Politica «Da giovane, nel 1951, a Torino votai alle amministrative per Celeste Negarville del Pci. Lo considero, quel gesto, un peccato mortale: anche se non l’ho più commesso, potrei finire all’inferno per questo».
• «Frequentavo la Normale di Pisa. Tutti i giovani erano comunisti. C’era una sorta di dittatura sotto il segno di Delio Cantimori, che pure era una dolce persona. L’atmosfera era irrespirabile, il buon senso comune del Pci intollerabile. Bandita l’ironia, i sentimenti raccomandati erano quelli che rendono la vita grigia, mediocre».
Vizi «Da vecchi siamo vittime delle abitudini: amiamo lo stesso studio, la stessa disposizione dei mobili, lo stesso inchiostro, le stesse passeggiate, gli stessi vestiti, gli stessi aggettivi; e questo irrita i giovani. Ma l’abitudine non è sempre una qualità negativa: ogni parola e gesto ripetuti possono acquistare col tempo un valore simbolico, e irradiare significati attorno a sé. Quei luoghi che rivediamo sempre acquistano, per i vecchi, una qualità affettiva intensissima: passare una volta al giorno davanti ai pini di Piazza di Siena o scendere una volta alla settimana la scalinata di Trinità dei Monti può suscitare emozioni più ricche che fare tre volte il giro del mondo».
• «Sono vanitoso».
• «Faccio quello che mi pare e vedo chi mi pare. Uno dei miei migliori amici è l’antico postino di Giuncarico, in Maremma: non certo perché appartiene al popolo, ma perché è molto simpatico e intelligente».

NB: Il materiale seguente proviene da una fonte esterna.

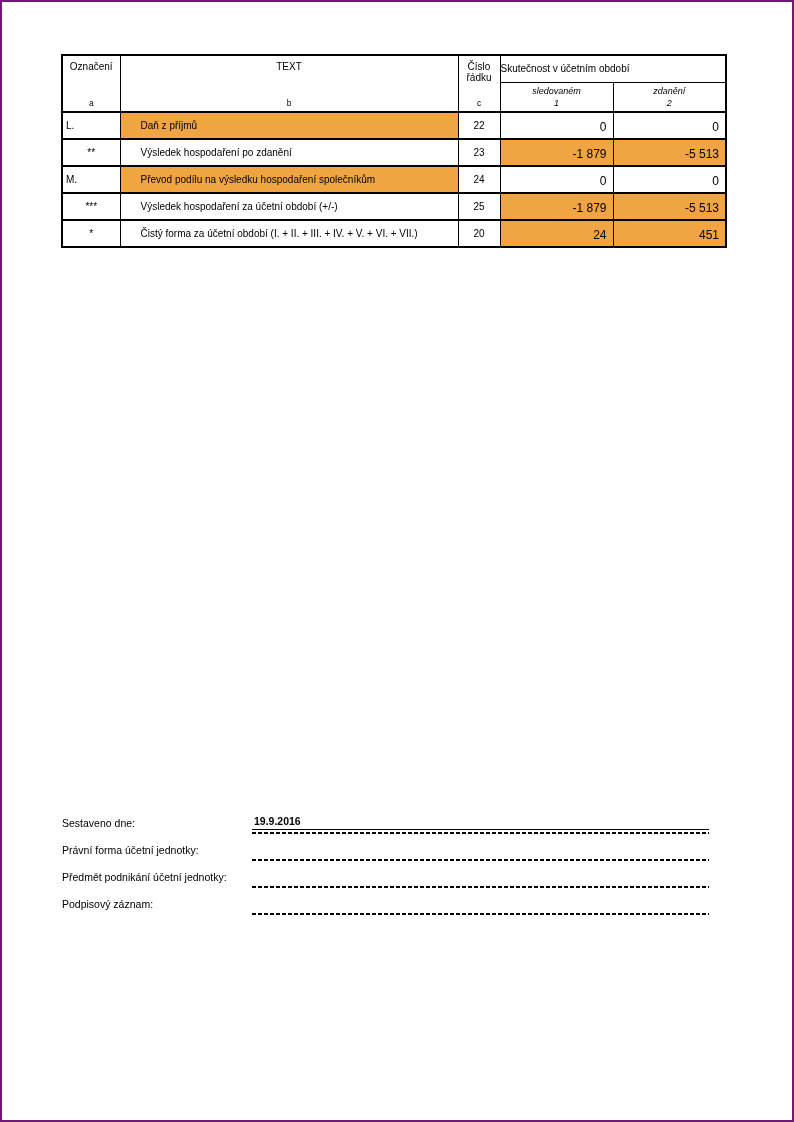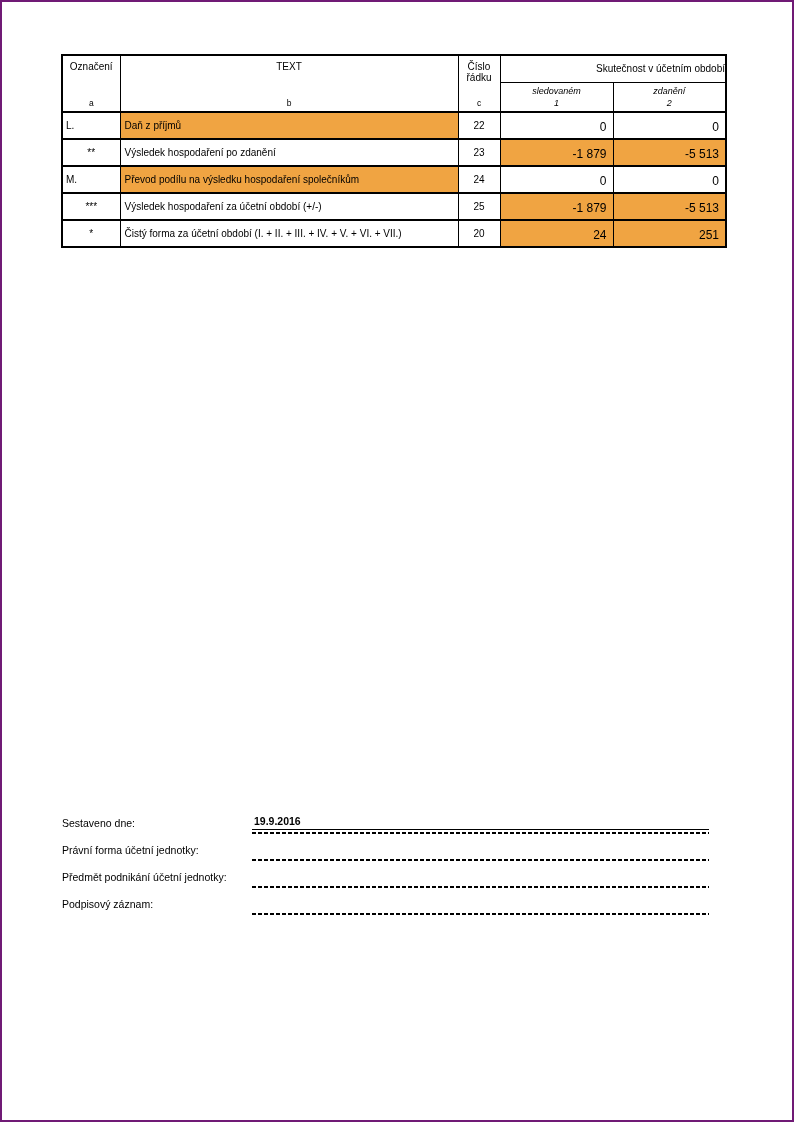"Skutečnost v účetním období" .group-cell { text-align: right -> left }
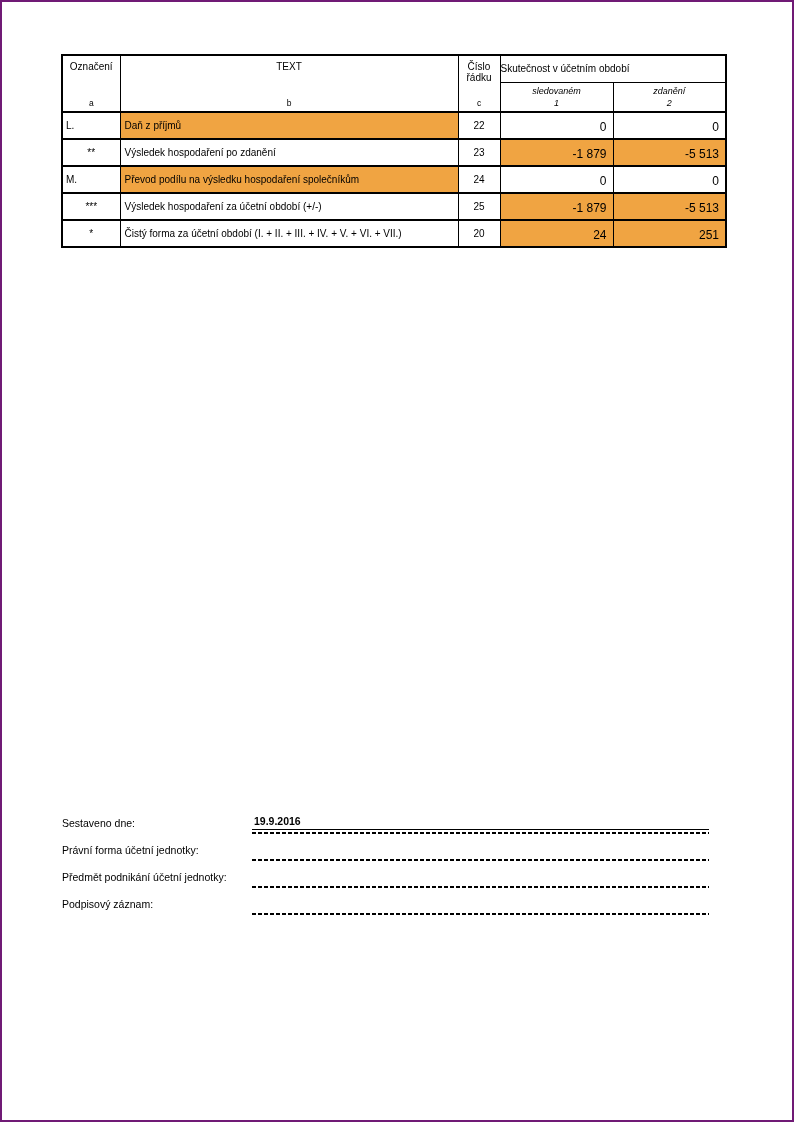"Daň z příjmů" td.txt { padding-left: 4px -> 20px }
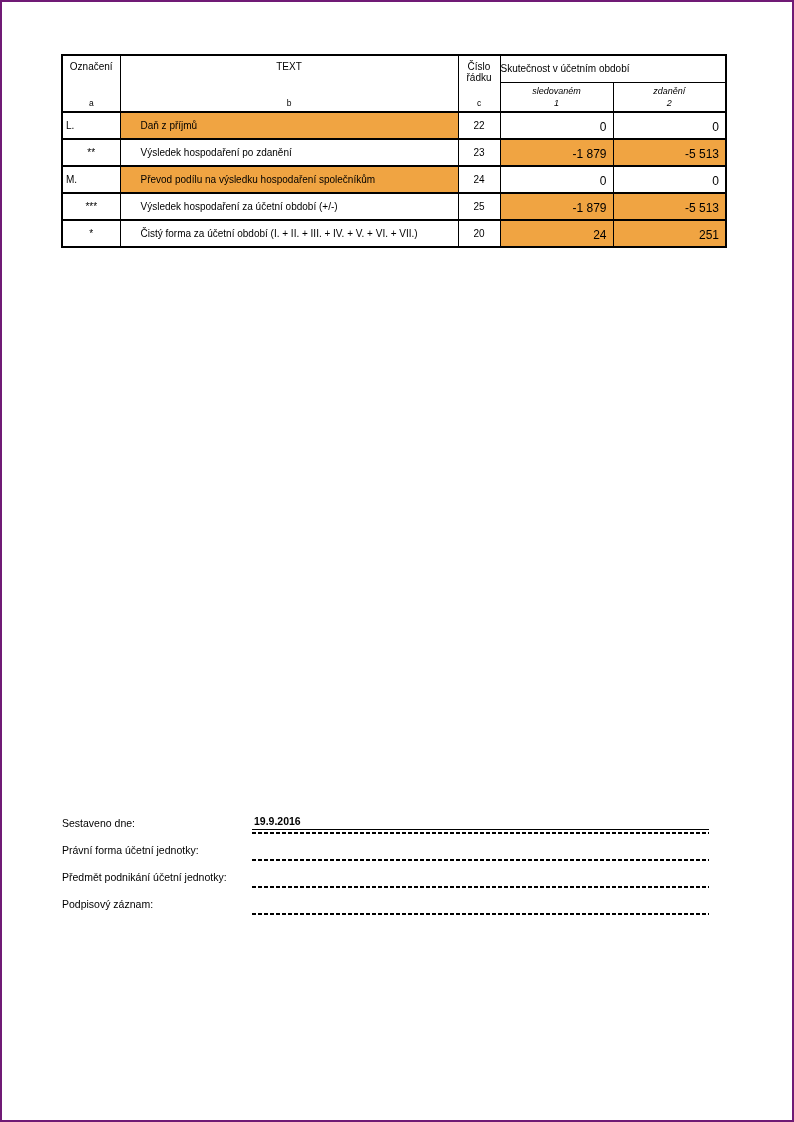"251" td.val { text: 251 -> 451 }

• «Non ritengo di appartenere alla società letteraria. Andare ad un convegno o assistere a un premio sono, per me, la peggiore delle condanne».
• «È così bello entrare nelle chiese vuote, dove non soffia nemmeno un respiro umano; e sedersi su un banco o una seggiola, pensando, ricordando, fantasticando, rimuginando. Essere soli nella chiesa vuota dà all’anima una quiete e una profondità che altrimenti non conosce. La fede solitaria, da solo a solo con il Figlio o il Padre: non c’è nulla di così intimamente cristiano. Tutto il resto del mondo è dimenticato. Non ci sono più i sentimenti, le passioni, la coscienza dell’io, l’orgoglio, il desiderio di potere, il desiderio di scrivere» [Cds 28/1/2013].
• A Giovanni Mariotti ha spiegato che, per difendersi dai detrattori, si limita a non leggerli. Forse mi danno addosso – insinua – perché li ignoro. Ma «nella maggior parte dei casi li ignoro veramente, perché non conosco i loro libri che potrebbero essere anche belli o bellissimi. Davvero non ho idea di come e di cosa scrivano».
• Grande fan del tenente Colombo: «Non so quale sia il motivo della mia passione indomabile. Solo Miss Marple - con i suoi cappellini fioriti, i suoi tè, le sue conversazioni, i lampi improvvisi di intelligenza criminale - mi affascina fino a questo punto».